Justin Campbell – bass
David Holquin – drums

Album Review – Violent Life Violent Death / Come, Heavy Breath EP (2018)

Take a deep breath and enjoy a vicious and nostalgic feast of heavy sounds made in the United States, proving modern-day Metalcore can be just as pulverizing as old school extreme music.

Hailing from Charlotte, the most populous city in the U.S. state of North Carolina, the incendiary Metalcore unity known as Violent Life Violent Death made their mark in late 2016 with the release of their first studio offering, V-EP, a five-track vicious, nostalgic effort blending the most visceral elements of Metalcore with hints of heavier-than-hell genres such as Thrash and Death Metal. Now in 2018 the band formed by vocalist Scott Cowan, guitarists Joseph Benham and Joey Park, bassist Justin Campbell and drummer David Holquin returns with a refreshed and even more ruthless contribution in the form of their second release, a brand new EP entitled Come, Heavy Breath, proving modern-day Metalcore can be just as pulverizing as old school extreme music.

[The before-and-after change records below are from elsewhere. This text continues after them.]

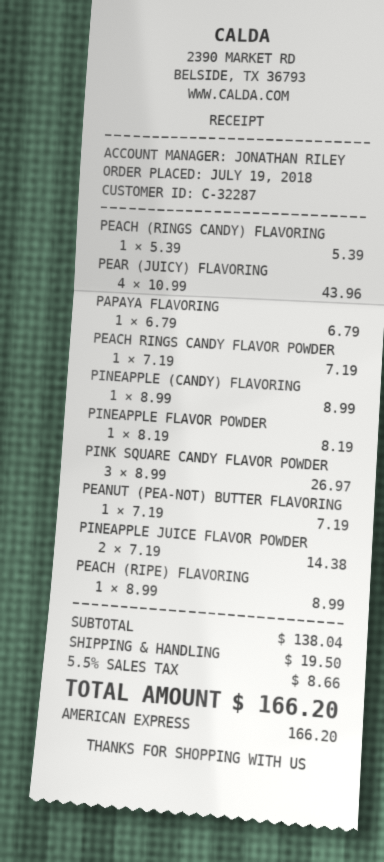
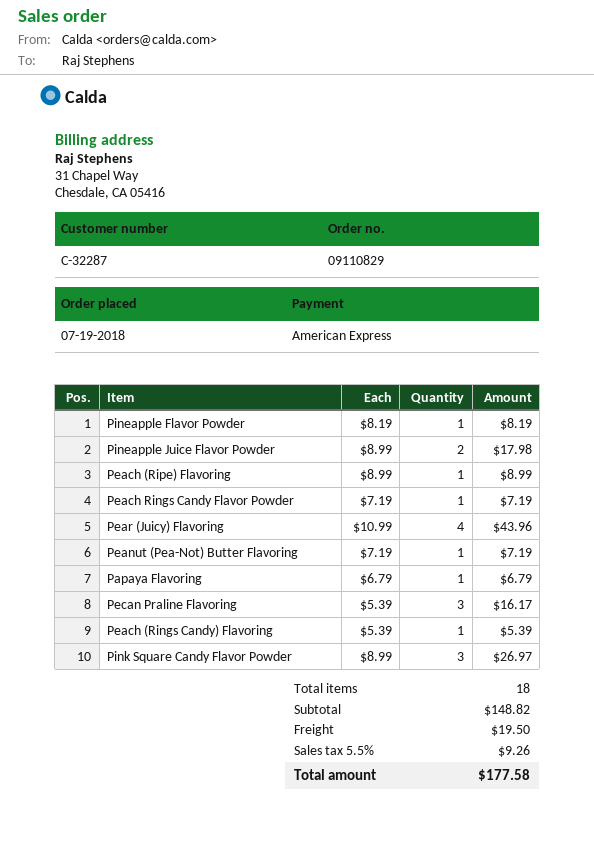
PINEAPPLE (CANDY) FLAVORING: 1 x 8.99 = 8.99 -> none
PINEAPPLE JUICE FLAVOR POWDER: 2 x 7.19 = 14.38 -> 2 x 8.99 = 17.98
Pecan Praline Flavoring: none -> 3 x 5.39 = 16.17
subtotal: 138.04 -> 148.82
tax: 5.5% = 8.66 -> 5.5% = 9.26
total: 166.20 -> 177.58

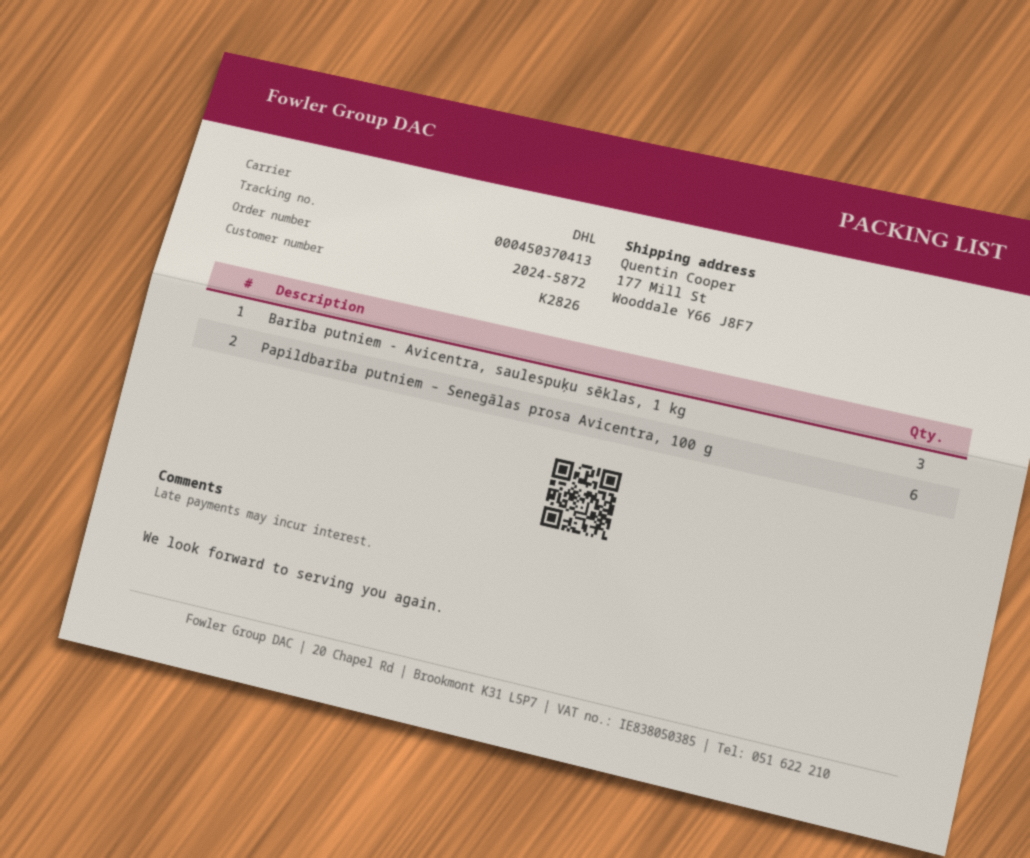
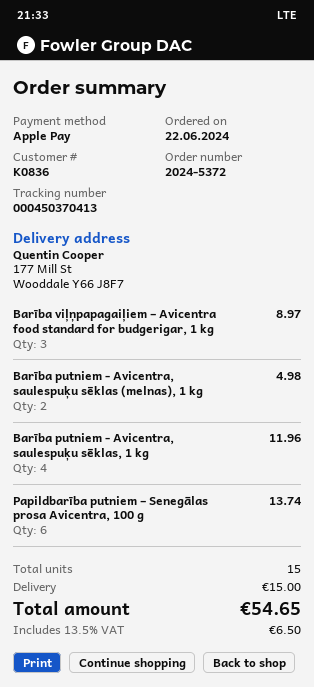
order number: 2024-5872 -> 2024-5372
customer number: K2826 -> K0836
Barība putniem - Avicentra, saulespuķu sēklas, 1 kg: 3 -> 4
Barība viļņpapagaiļiem – Avicentra food standard for budgerigar, 1 kg: none -> 3
Barība putniem - Avicentra, saulespuķu sēklas (melnas), 1 kg: none -> 2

“Our goal was to create a piece of music that had nostalgic qualities to it but with a new-school edge. Having spent some time in other bands has definitely helped create the sound we have adapted with this band, as we took a good look into what we feel has worked and not worked for us in the past and narrowed it down,” said Violent Life Violent Death, also explaining a little more the concept behind their new EP. “With Come, Heavy Breath, we really wanted to illustrate moments of fervor that draw a gasp, or, a heavy breath, as the title depicts. These are the moments of awe that we each experience in life, whether they be conjured through excitement, joy, sadness, loss, lust, love, wonder, etc., while bringing them each to life through our music in as straight forward of a manner possible, demanding the attention of the listener.”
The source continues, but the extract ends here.